JG: This is very interesting, I mean there have been a lot of reports about these studies that you’ve done in France about the cessation trials which also has probably led to the opinion in some that they could individually stop therapies in patients that have been in negative PCR for many years. So I would be interested in your opinion about that.
DR: Yes, we were very enthusiastic about the very first results that we have but we have to be very careful and the danger, of course, is that there may be some treatment cessation outside very well controlled studies or in patients who do not have access to the monitoring tools that we have. In order to be able to discontinue safely in the study there are several requirements: first a very deep and long-lasting molecular response which means that these patients need to have access to an excellent RQ-PCR test. These tests are not widely world-wide available yet so what may be considered as undetectable may not always be really undetectable if the test that has been used is not of high quality. So first we need to make sure that there is an access to a very high quality RQ-PCR test. Second, after treatment cessation there is a risk and the requirements in the cessation studies is that there is a monthly monitoring after treatment cessation, at least during the first year because we know that most molecular relapses occur very early on. So these are requirements. The patients who are doing very well finally are coming more often to the hospital when they enter these studies than they used to do before. So the danger is that there would be indeed some patients who would stop on their own or who belong to centres who unfortunately do not have access to these high quality PCR tools and that may jeopardise patient outcome. And that’s the danger of these very exciting strategies is that they should not be spread without a very well controlled environment.

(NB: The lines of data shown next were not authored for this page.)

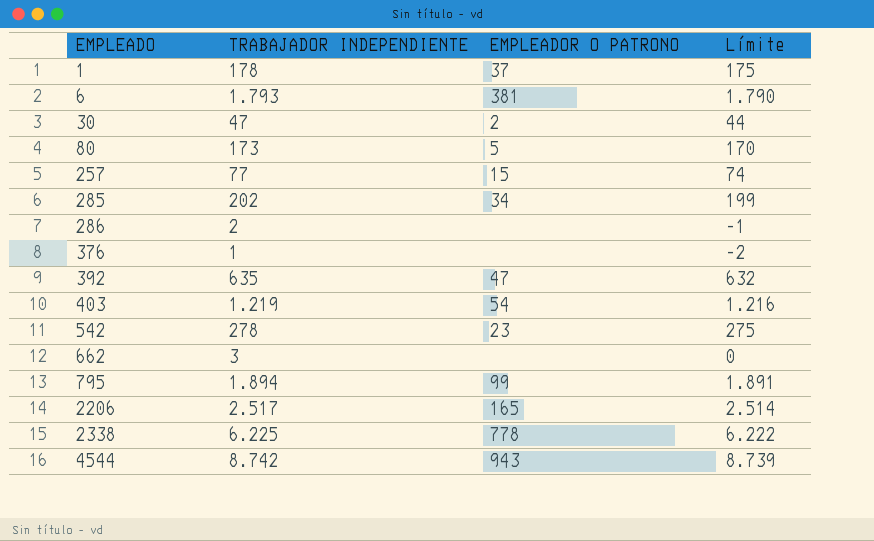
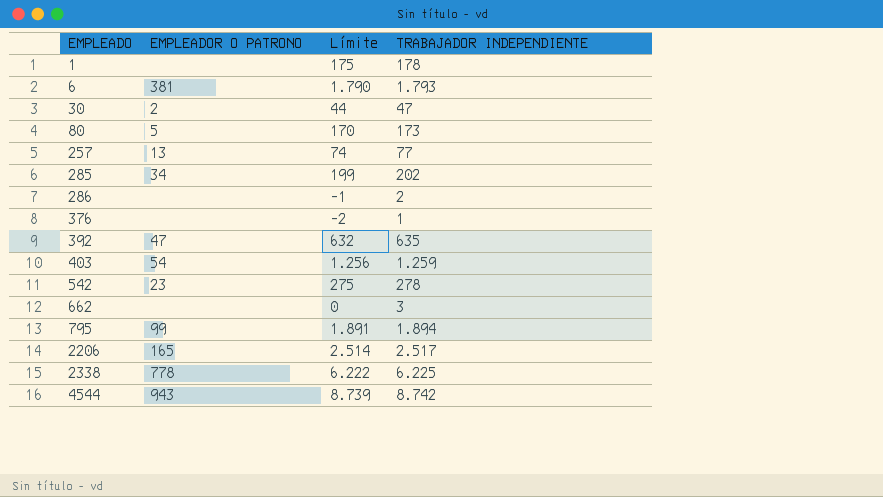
column TRABAJADOR INDEPENDIENTE | position: 2 -> 4
1 | EMPLEADOR O PATRONO: 37 -> none
257 | EMPLEADOR O PATRONO: 15 -> 13
403 | Límite: 1.216 -> 1.256
403 | TRABAJADOR INDEPENDIENTE: 1.219 -> 1.259

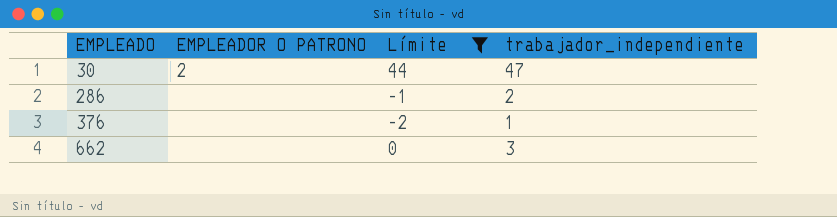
filter: none -> Límite <= 44
column name: TRABAJADOR INDEPENDIENTE -> trabajador_independiente

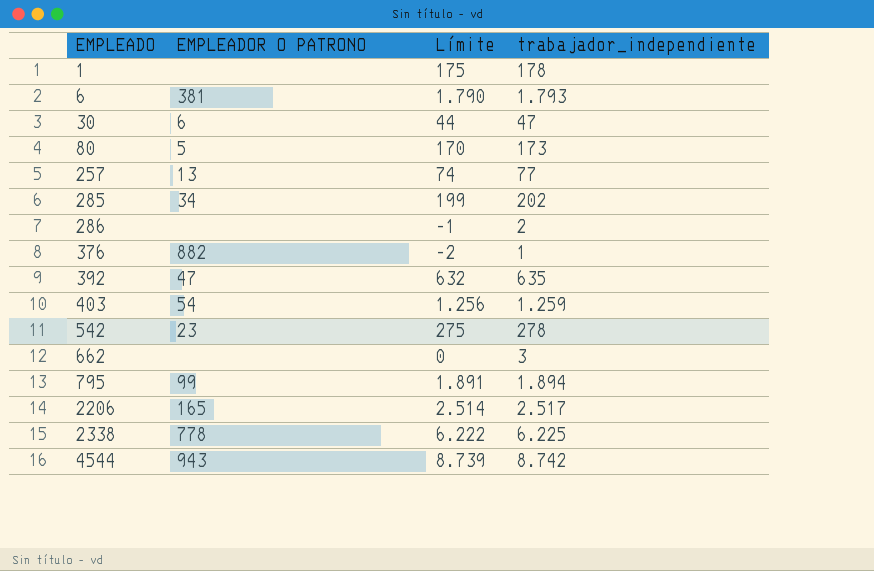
filter: Límite <= 44 -> none
30 | EMPLEADOR O PATRONO: 2 -> 6
376 | EMPLEADOR O PATRONO: none -> 882

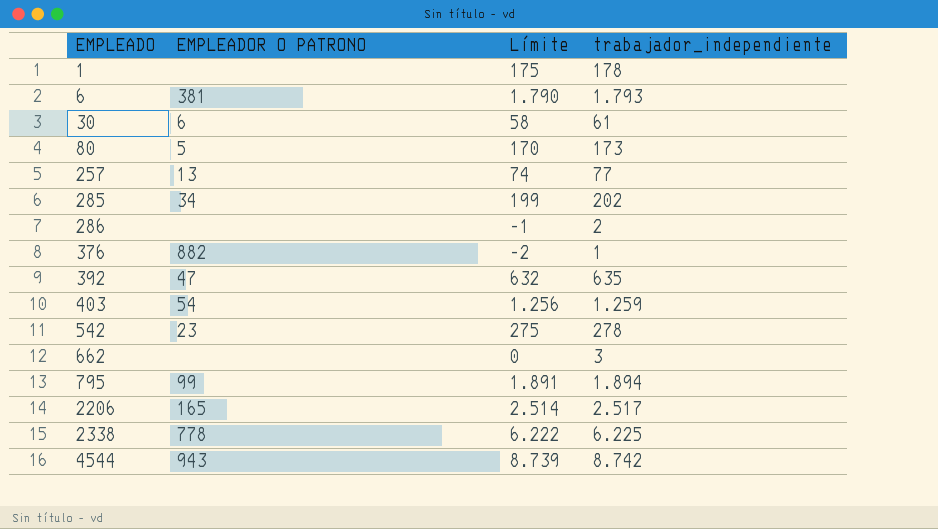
30 | Límite: 44 -> 58
30 | trabajador_independiente: 47 -> 61

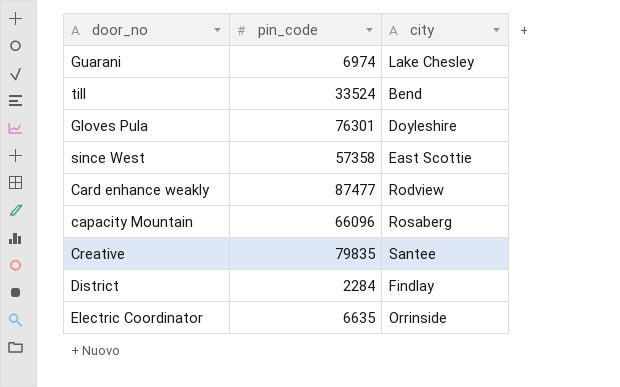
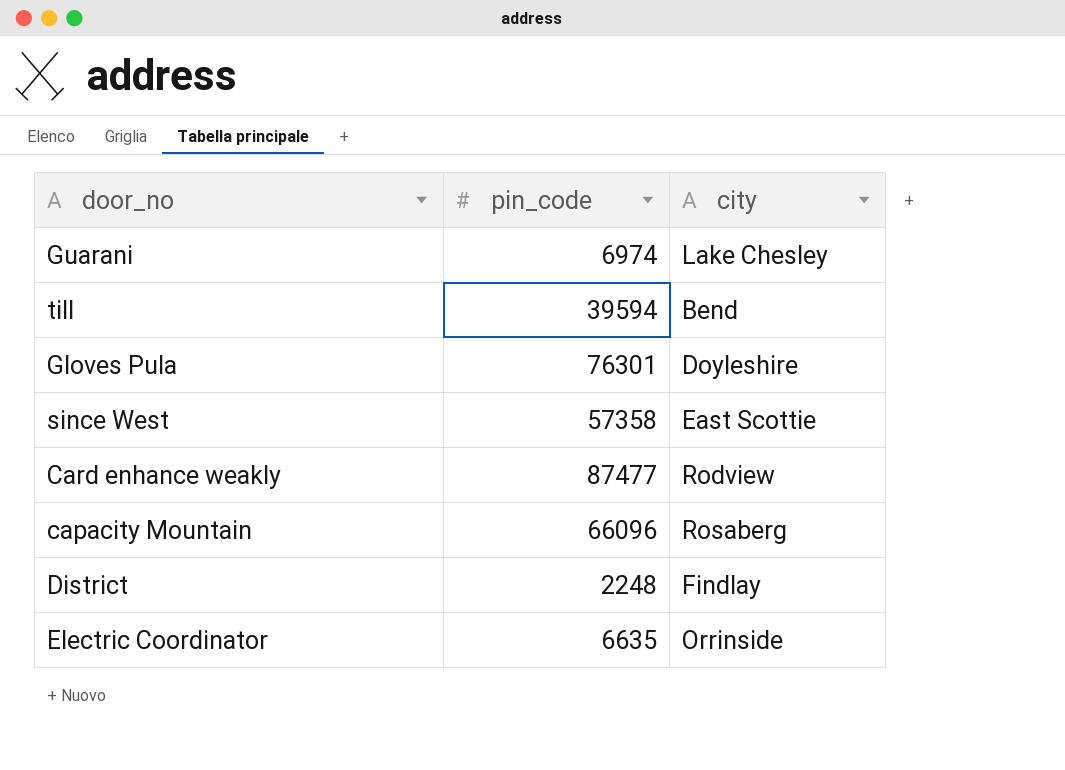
row Creative: 79835 | Santee -> none
till | pin_code: 33524 -> 39594
District | pin_code: 2284 -> 2248

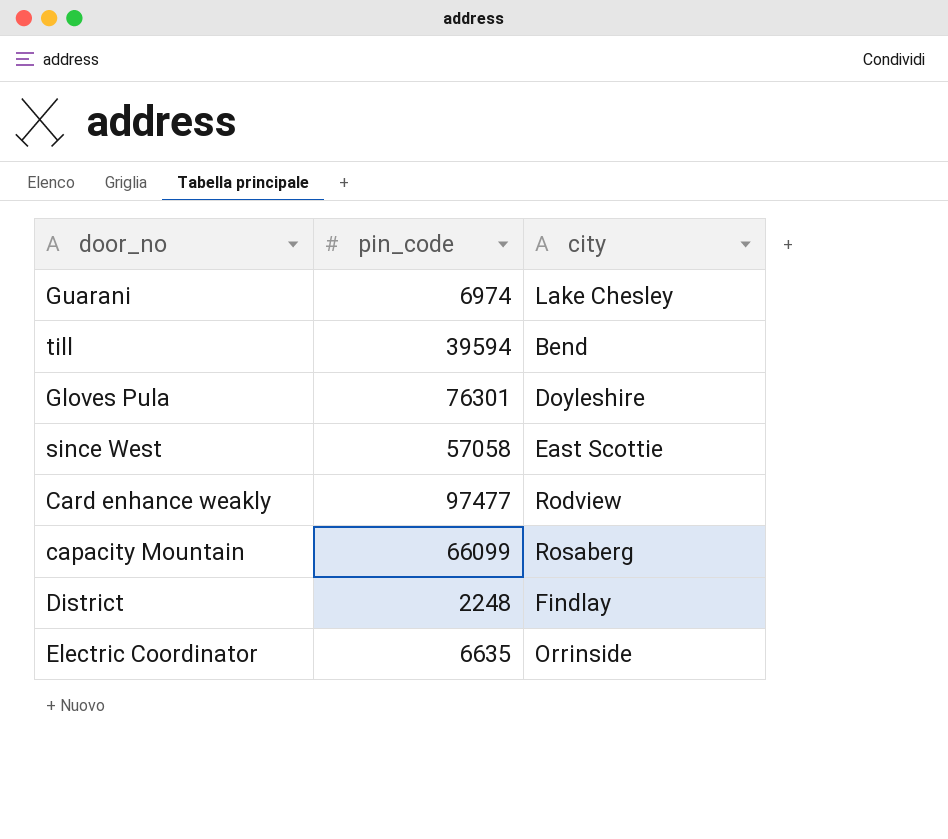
since West | pin_code: 57358 -> 57058
Card enhance weakly | pin_code: 87477 -> 97477
capacity Mountain | pin_code: 66096 -> 66099

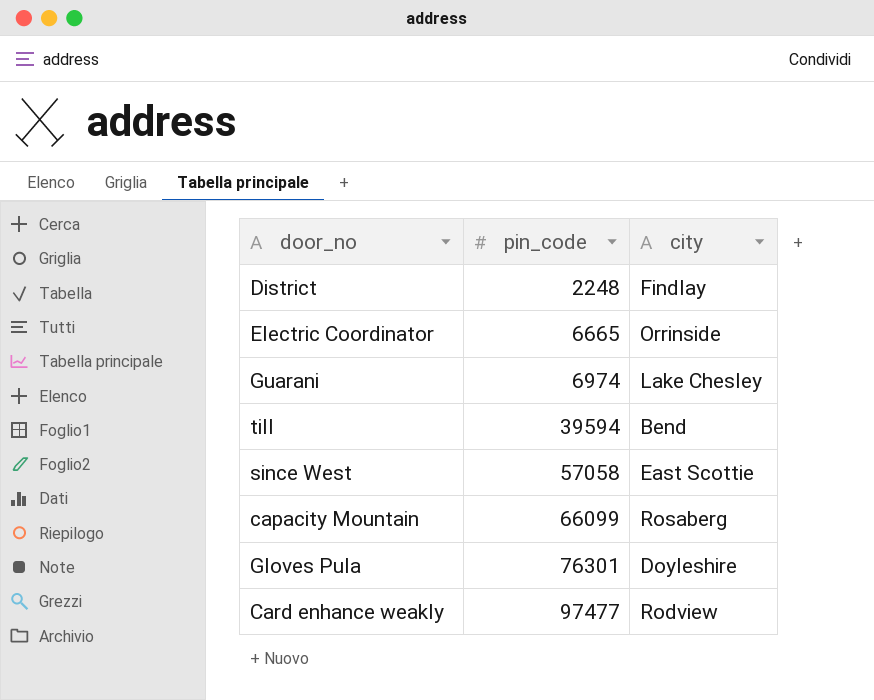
row order: none -> pin_code ascending
Electric Coordinator | pin_code: 6635 -> 6665

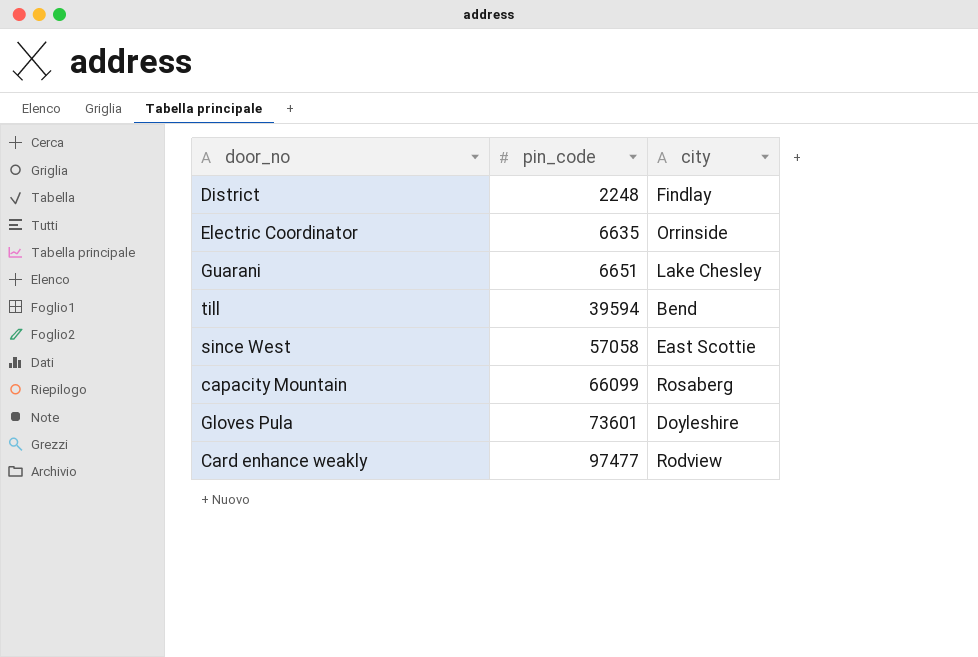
Electric Coordinator | pin_code: 6665 -> 6635
Guarani | pin_code: 6974 -> 6651
Gloves Pula | pin_code: 76301 -> 73601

JG: So your recommendation is that everybody who wants to stop treatment should do that within studies like Euro SKI?
DR: First they should ask, patients and also doctors, they should ask whether do I fulfil all criteria to try to discontinue? This is the first question, this may not be always the case. Do I fulfil these requirements? And if yes, yes, it’s better to do it in a well-controlled study such as Euro SKI than outside in a non-controlled environment. This is important for the knowledge we get from this study but also for the safety of the patients.